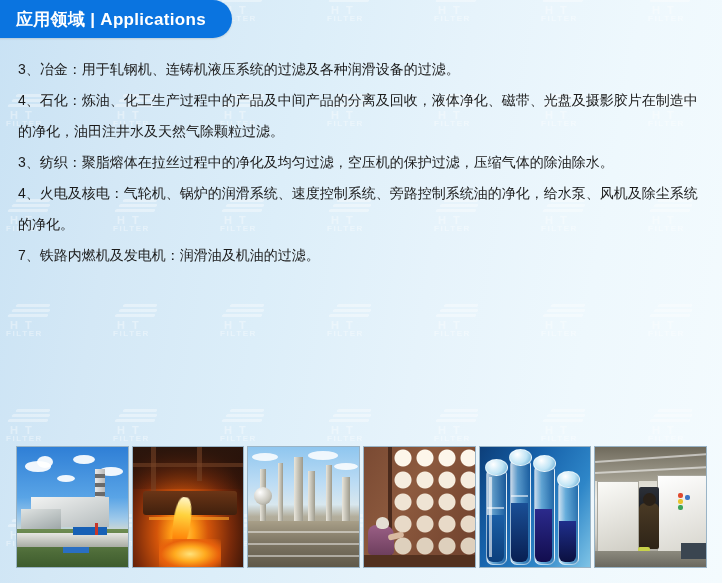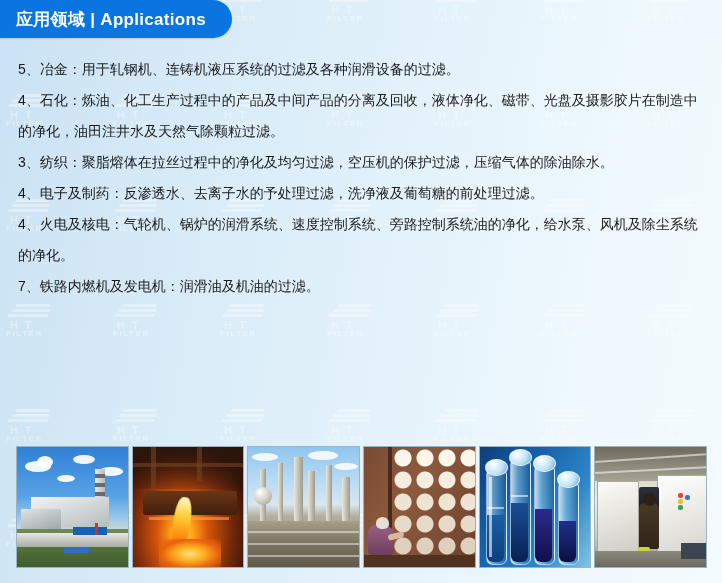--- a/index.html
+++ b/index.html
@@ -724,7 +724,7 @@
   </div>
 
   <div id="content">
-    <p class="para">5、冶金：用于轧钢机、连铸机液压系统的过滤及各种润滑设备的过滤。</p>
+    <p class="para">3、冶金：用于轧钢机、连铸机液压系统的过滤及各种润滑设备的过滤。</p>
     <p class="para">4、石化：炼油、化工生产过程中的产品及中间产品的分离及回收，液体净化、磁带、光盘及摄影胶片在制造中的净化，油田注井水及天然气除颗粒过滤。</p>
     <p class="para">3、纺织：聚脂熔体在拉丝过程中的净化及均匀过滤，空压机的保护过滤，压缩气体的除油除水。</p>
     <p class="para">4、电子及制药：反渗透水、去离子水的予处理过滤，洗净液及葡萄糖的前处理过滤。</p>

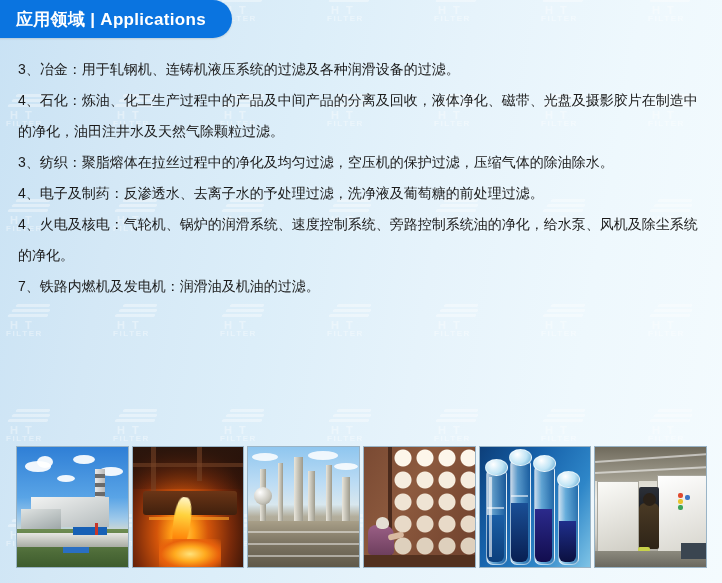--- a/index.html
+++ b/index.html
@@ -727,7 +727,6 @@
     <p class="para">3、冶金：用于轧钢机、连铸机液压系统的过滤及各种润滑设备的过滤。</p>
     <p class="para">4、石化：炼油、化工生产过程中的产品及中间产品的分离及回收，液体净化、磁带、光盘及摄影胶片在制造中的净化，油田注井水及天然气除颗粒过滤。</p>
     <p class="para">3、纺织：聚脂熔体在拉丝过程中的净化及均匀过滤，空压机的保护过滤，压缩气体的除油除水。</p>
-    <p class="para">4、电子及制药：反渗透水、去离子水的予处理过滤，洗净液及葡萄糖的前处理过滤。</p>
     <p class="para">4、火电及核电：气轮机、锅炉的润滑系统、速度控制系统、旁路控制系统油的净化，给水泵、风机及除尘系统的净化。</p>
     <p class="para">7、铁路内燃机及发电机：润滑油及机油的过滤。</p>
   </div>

* * *

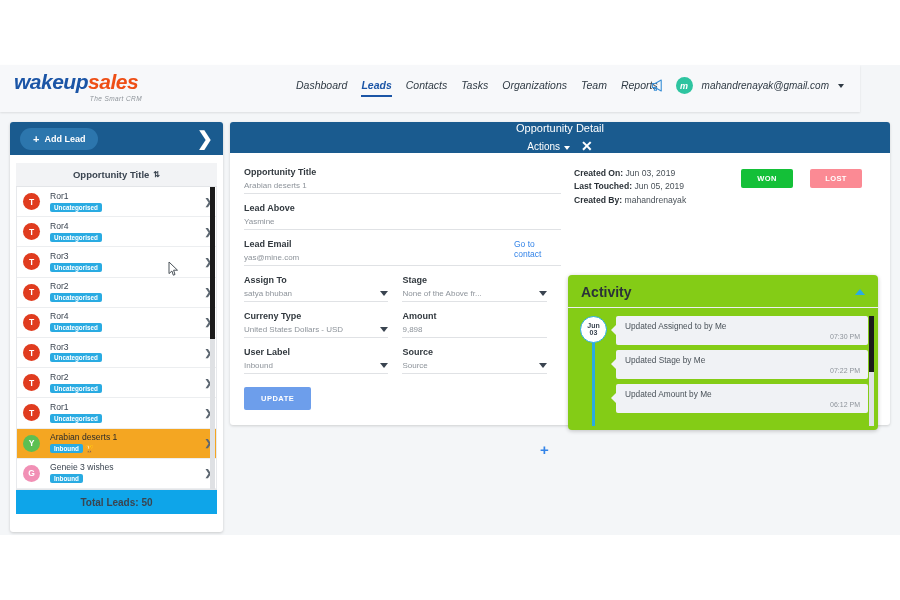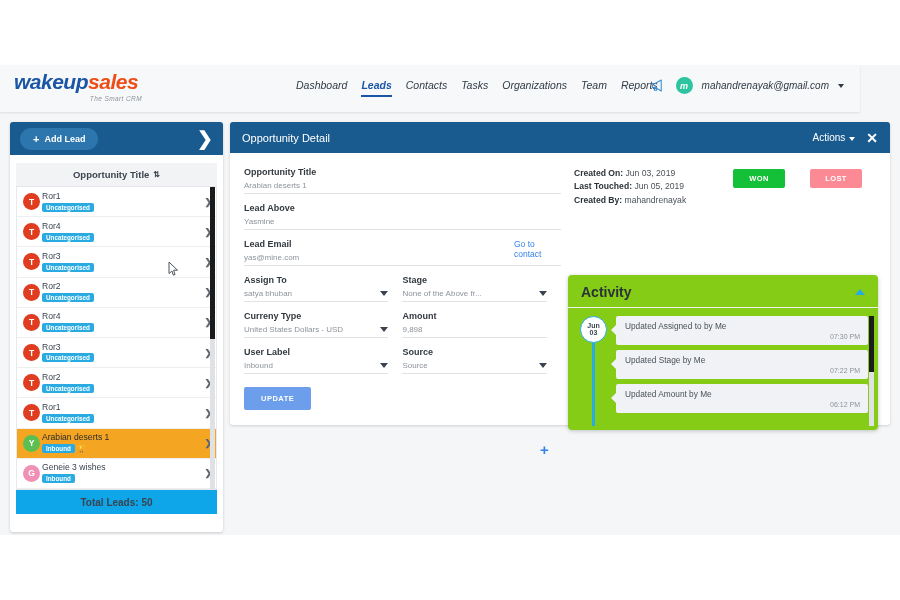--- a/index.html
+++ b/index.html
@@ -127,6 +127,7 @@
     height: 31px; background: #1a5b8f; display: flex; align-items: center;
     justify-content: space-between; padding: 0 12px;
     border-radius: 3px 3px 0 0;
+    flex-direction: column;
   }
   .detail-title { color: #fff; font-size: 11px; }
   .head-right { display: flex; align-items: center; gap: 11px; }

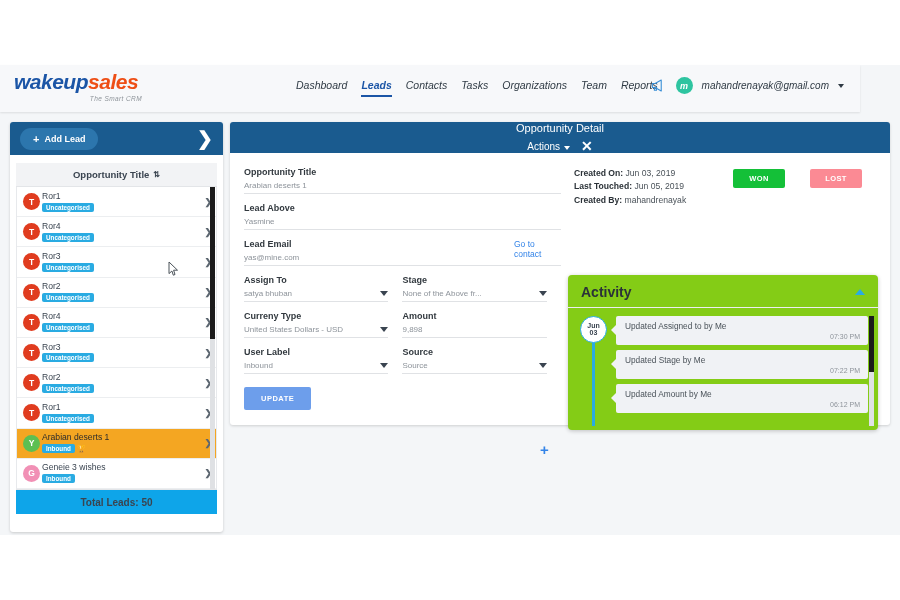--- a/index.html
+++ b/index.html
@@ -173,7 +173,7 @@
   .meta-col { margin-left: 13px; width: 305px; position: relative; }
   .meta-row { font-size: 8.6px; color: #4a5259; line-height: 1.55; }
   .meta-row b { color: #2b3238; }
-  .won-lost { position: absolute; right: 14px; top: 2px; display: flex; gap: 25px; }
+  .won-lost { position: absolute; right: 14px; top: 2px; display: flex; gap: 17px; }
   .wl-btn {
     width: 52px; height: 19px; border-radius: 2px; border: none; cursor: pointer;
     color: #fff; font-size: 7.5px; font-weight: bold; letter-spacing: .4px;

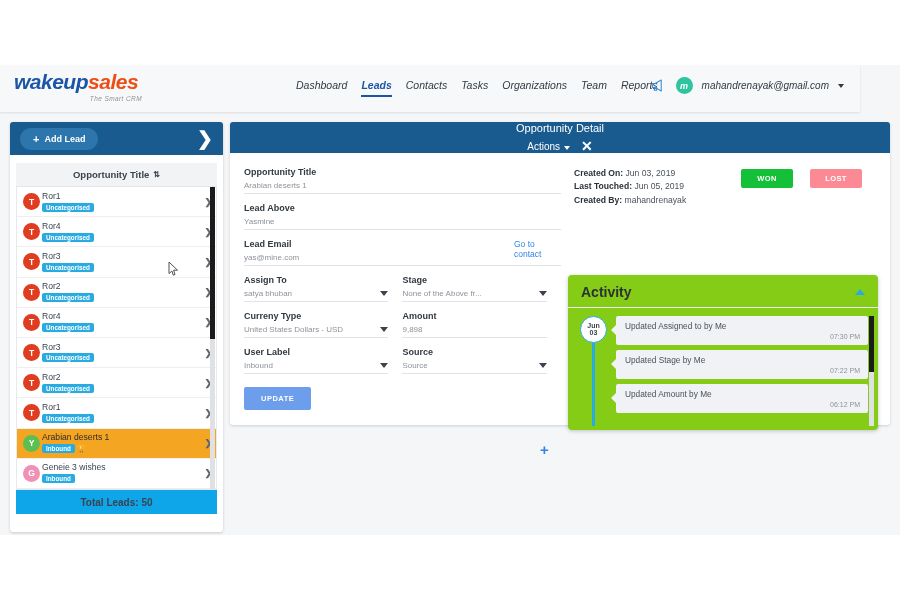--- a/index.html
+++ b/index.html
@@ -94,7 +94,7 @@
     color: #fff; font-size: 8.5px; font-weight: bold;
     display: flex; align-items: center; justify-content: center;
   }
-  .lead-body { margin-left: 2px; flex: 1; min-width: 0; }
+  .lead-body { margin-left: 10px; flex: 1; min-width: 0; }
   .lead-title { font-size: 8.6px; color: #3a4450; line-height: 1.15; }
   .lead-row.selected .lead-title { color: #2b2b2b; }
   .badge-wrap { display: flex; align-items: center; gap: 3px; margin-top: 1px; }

● Description of the task:
Look above for the line containing "width: 52px; height: 19px;" and the line containing "10px; flex: 1;", then reproduce both and everything between them exactly, pictures omitted.

● Solution to the problem:
     width: 52px; height: 19px; border-radius: 2px; border: none; cursor: pointer;
     color: #fff; font-size: 7.5px; font-weight: bold; letter-spacing: .4px;

--- a/index.html
+++ b/index.html
@@ -94,7 +94,7 @@
     color: #fff; font-size: 8.5px; font-weight: bold;
     display: flex; align-items: center; justify-content: center;
   }
-  .lead-body { margin-left: 2px; flex: 1; min-width: 0; }
+  .lead-body { margin-left: 10px; flex: 1; min-width: 0; }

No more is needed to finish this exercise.